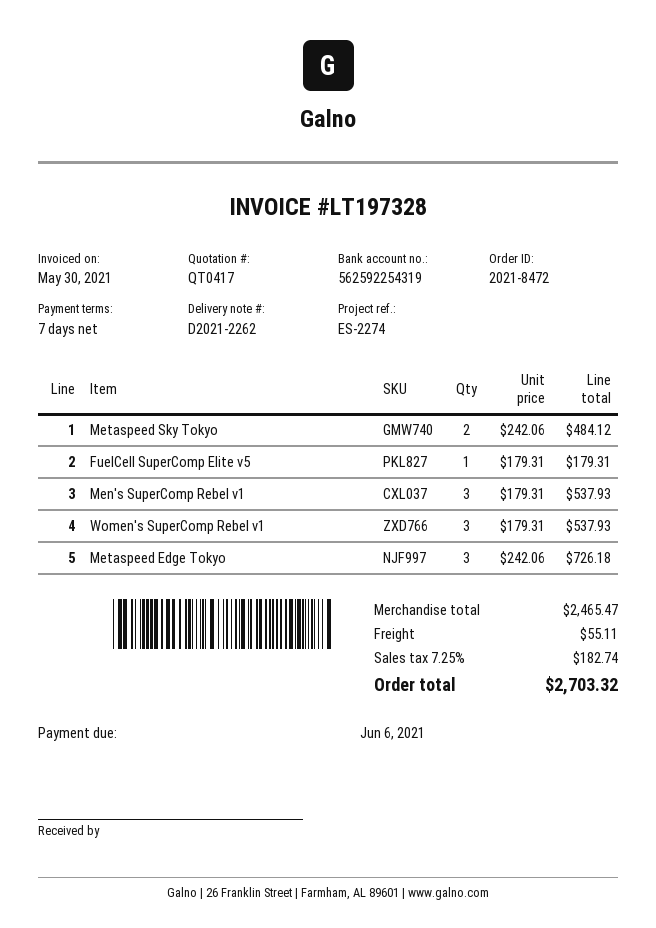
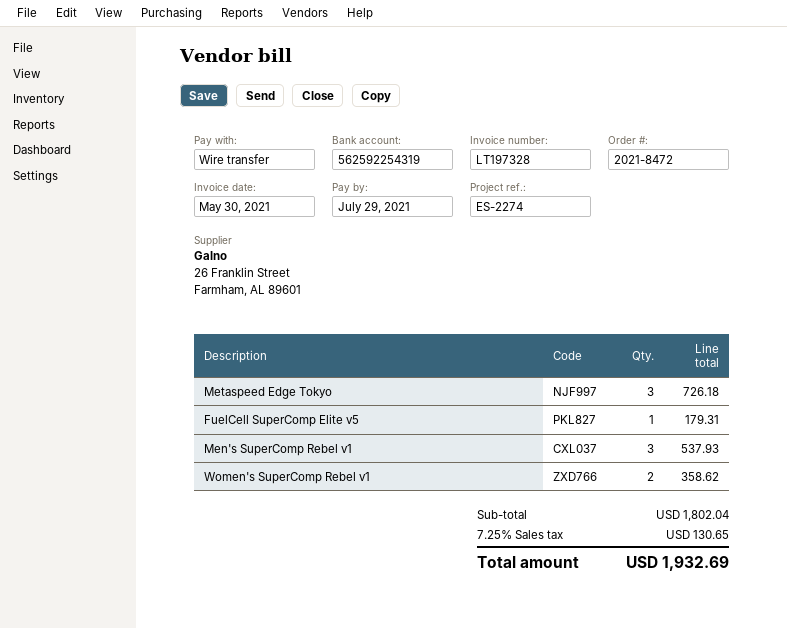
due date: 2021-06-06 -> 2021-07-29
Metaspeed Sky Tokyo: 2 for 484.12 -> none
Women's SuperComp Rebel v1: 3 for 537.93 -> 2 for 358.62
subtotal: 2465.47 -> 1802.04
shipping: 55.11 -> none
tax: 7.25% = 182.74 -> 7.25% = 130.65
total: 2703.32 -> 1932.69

◆ WHAT TO PRODUCE ◆
Leave every picture out and output the records exactly.

◆ REPLY TO THE TASK ◆
due date: 2021-06-06 -> 2021-07-29
Metaspeed Sky Tokyo: 2 for 484.12 -> none
Women's SuperComp Rebel v1: 3 for 537.93 -> 2 for 358.62
subtotal: 2465.47 -> 1802.04
shipping: 55.11 -> none
tax: 7.25% = 182.74 -> 7.25% = 130.65
total: 2703.32 -> 1932.69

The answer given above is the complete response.